A to wszystko zaczęło się w
maju… Do tego czasu Moje serducho jakoś funkcjonowało. I to nawet niezle.
Wizyty i pobyty w szpitalu swoją drogą, ale nie było zle. Tak jak wspomniałam,
wielkie bum pojawiło się z początkiem maja. Jeszcze w kwietniu jak byłam u
profesora na oddziale to powiedział do Mnie- ,,Jeszcze poczekamy z kwalifikacją’’.
Dla Mnie to było jak miód na Moje uszy.
Którejś nocy jednak obudziłam
się wystraszona i czuję, jak Mi kardiowerter najpierw wibruje- pózniej się
ładuje. Cholera! Oddychaj głęboko- pierwsze co przyszło Mi na myśl. Ale guzik
to pomogło. Serce nie chce współpracować i zaczyna się walka z czasem. Tętno
szalenie przyspiesza. Spoglądam na ekran 90…120…140. Już czuję, że Mi słabo,
ale zerkam- 170… i strzał! Jeden. Drugi. Wołam swoje dziecko, żeby wezwało
pogotowie, bo nawet boje się poruszyć. Sere dalej wali i coraz bardziej
przyspiesza. Trzeci strzał. I w końcu czwarty…potężny!
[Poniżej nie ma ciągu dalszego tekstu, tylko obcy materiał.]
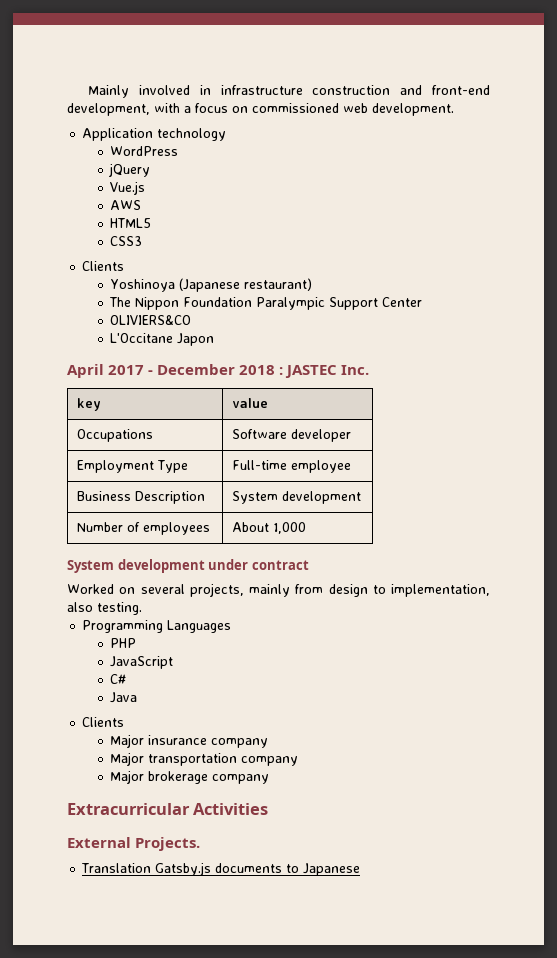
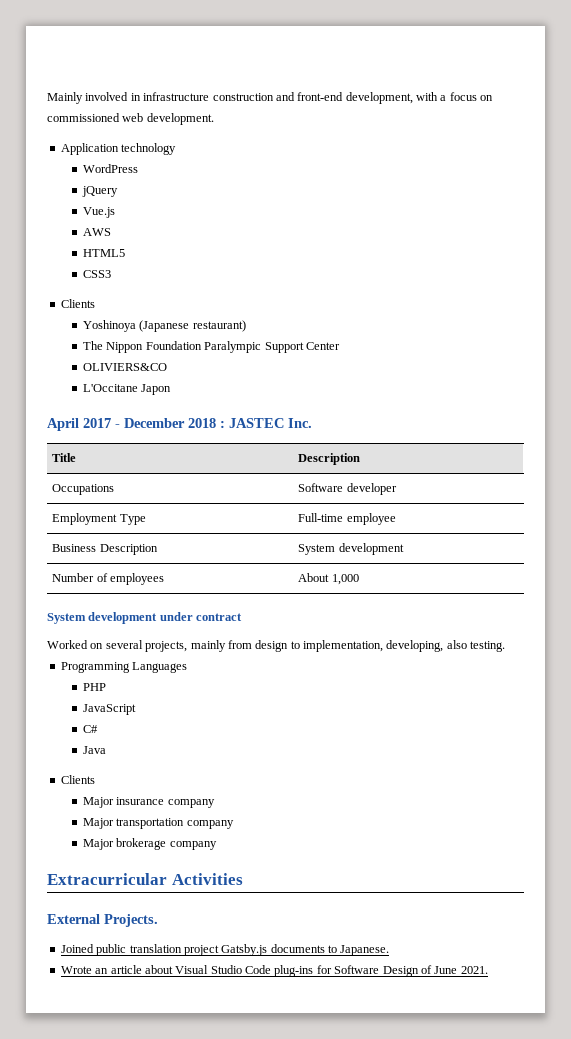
[76,398,101,411] [231,398,268,408] key | value -> [52,453,77,462] [298,453,361,465] Title | Description
(490, 590) none -> [386,640,444,652] developing,
[81,862,361,876] Translation Gatsby.js documents to Japanese -> [60,944,390,956] [60,965,488,977] Joined public translation project Gatsby.js documents to Japanese. // Wrote an article about Visual Studio Code plug-ins for Software Design of June 2021.

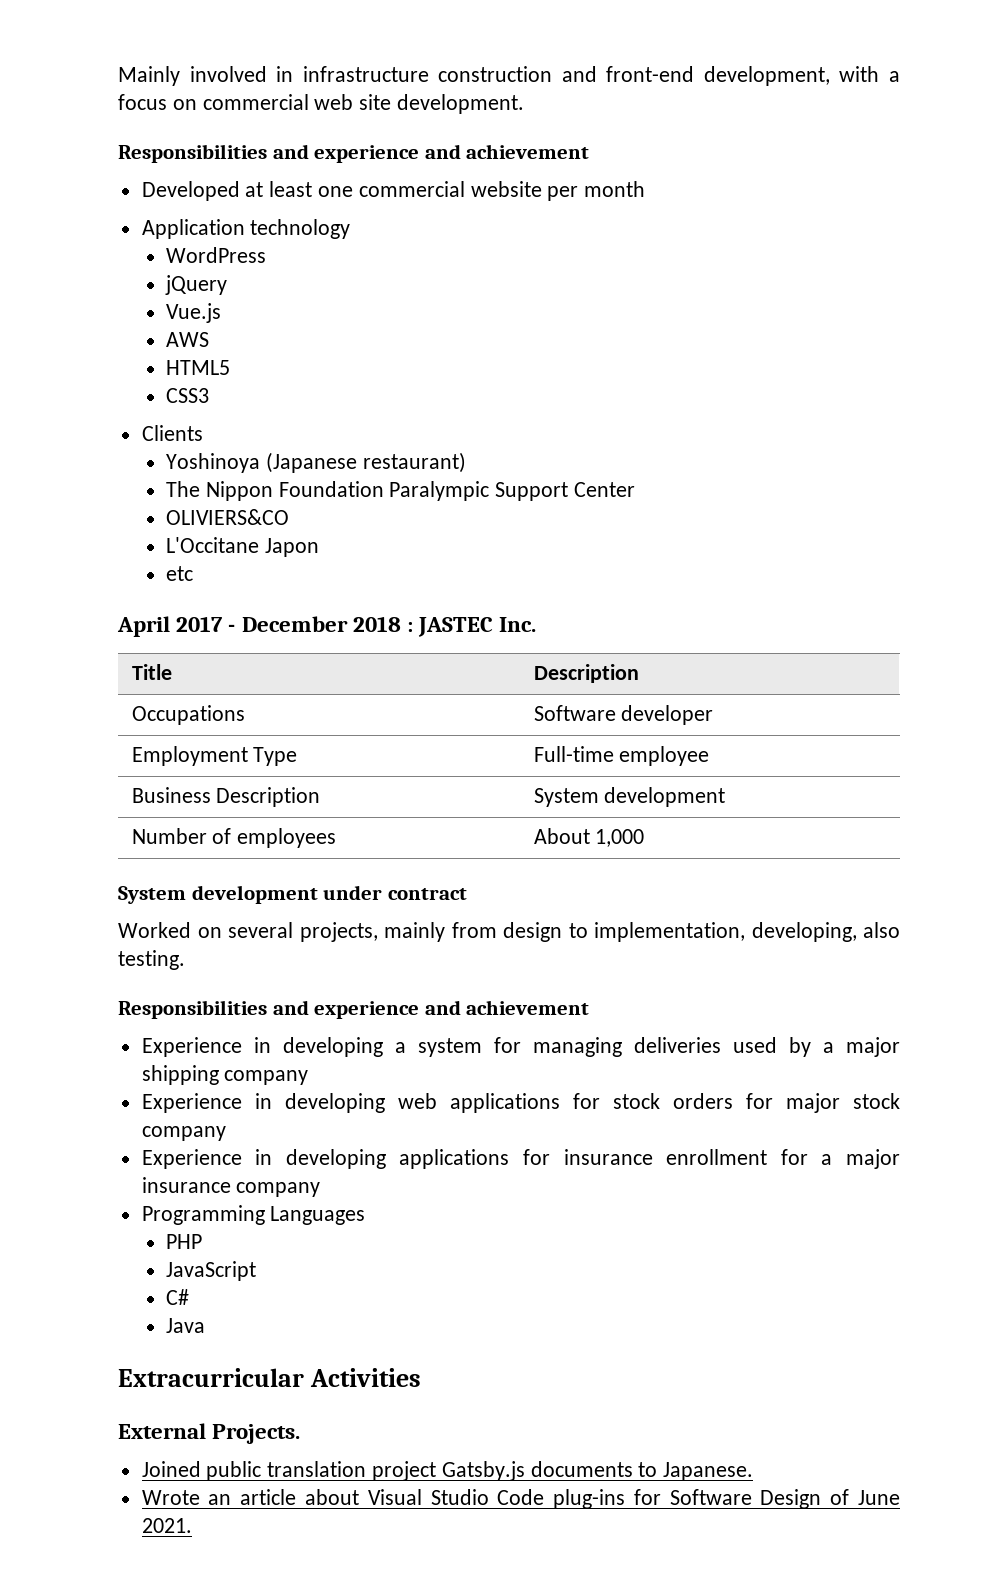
[47,113,214,125] commissioned web development. -> [202,94,525,114] [118,144,590,163] [141,181,646,201] commercial web site development. // Responsibilities and experience and achievement // Developed at least one commercial website per month
(172, 389) none -> [165,566,193,581] // etc
(506, 646) none -> [118,1000,590,1019] [141,1037,900,1057] [141,1065,309,1085] [141,1093,900,1113] [141,1126,226,1141] [141,1149,900,1169] [141,1177,321,1197] // Responsibilities and experience and achievement // Experience in developing a system for managing deliveries used by a major shipping company // Experience in developing web applications for stock orders for major stock company // Experience in developing applications for insurance enrollment for a major insurance company
[60,775,95,784] [83,797,215,808] [83,818,234,829] [83,838,217,850] // Clients // Major insurance company // Major transportation company // Major brokerage company -> (205, 1325) none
Dziecko przerażone spoglądając
na Mnie tłumaczy przez telefon co się stało, a Ja leżę ze łzami w oczach i
zastanawiam się co mam zrobić. Nie myślałam wtedy nawet o sobie, tylko o tym,
żeby uspokoić mojego syna, który w każdy możliwy sposób chciał Mi pomóc.
Koszmar! Przyjazd karetki, ciśnienie, EKG, relanium na uspokojenie i jazda na
SOR. Niestety jak to bywa czasami w miejscowym szpitalu nie maja odpowiedniego
sprzętu, więc znowu karetka i podróż do oddalonego o ponad 30km szpitala. Tam
OIOM i monitory. Znowu relanium, bo nie idzie normalnie myśleć. W efekcie całej
tej sytuacji przeleżałam pół dnia pod okiem lekarzy i nafaszerowana lekami
wróciłam do domu. Wniosek- częstoskurcze komorowe- tętno ponad 180 i
wyładowania ICD.
Ale nie to było dla Mnie najgorsze… Moje myśli
cały czas krążyły nad sytuacją, że naraziłam swoje dziecko na taki stres. To
zostało we Mnie. Pomimo tego, że panowie z karetki ,,przyczepili Mu’’ order
bohatera, z czego był bardzo dumny, to dla Mnie- jako matki, to było coś
strasznego. Kiedy przez kolejny tydzień wzywał pogotowie, bo od tych
koszmarnych strzałów serce zaczęło żyć swoim życiem i w żaden sposób nie można
było tego umiarowić. Nie potrafiłam sobie z tym poradzić. Leki na uspokojenie
nic nie dawały, tysiące myśli kłębiły się w głowie. Strach przejął kontrolę. A
Ja nie mogłam normalnie funkcjonować. Wciąż analizowałam, wciąż o tym myślałam
i przestać nie potrafiłam. Kto nie przeżył tego na własnej skórze, tak naprawdę
nie wie co człowiek wtedy czuje. Pomimo, iż wcześniej zdarzały Mi się
wyładowania, to żadne z Nich nie odbiły się na Mojej psychice tak bardzo jak te…
Trzeba się było jednak wziąć
w garść. Tyle wysiłku co Mnie to kosztowało wiem tylko Ja. Walczyłam ze swoją
psychiką, żeby nie dać się omotać. Bo tak naprawdę to jakie jest Nasze myślenie
zależy tylko i wyłącznie od Nas. Tak działa Nasz mózg. I wygrałam! Po wielu długich miesiącach wygrałam tą
cholerną walkę nad spokojem własnego umysłu. Tą najcięższa. Chwilami jeszcze dopada
Mnie niepokój jak zaczynają się serduchowe wybryki, ale jestem już silniejsza.
Powtarzam sobie, że co Mnie nie zabije to Mnie wzmocni i to pomaga :)
Od tego feralnego czasu zaczęła
się moja ciągła wędrówka po szpitalach i kwalifikacja potrzebna do przeszczepu.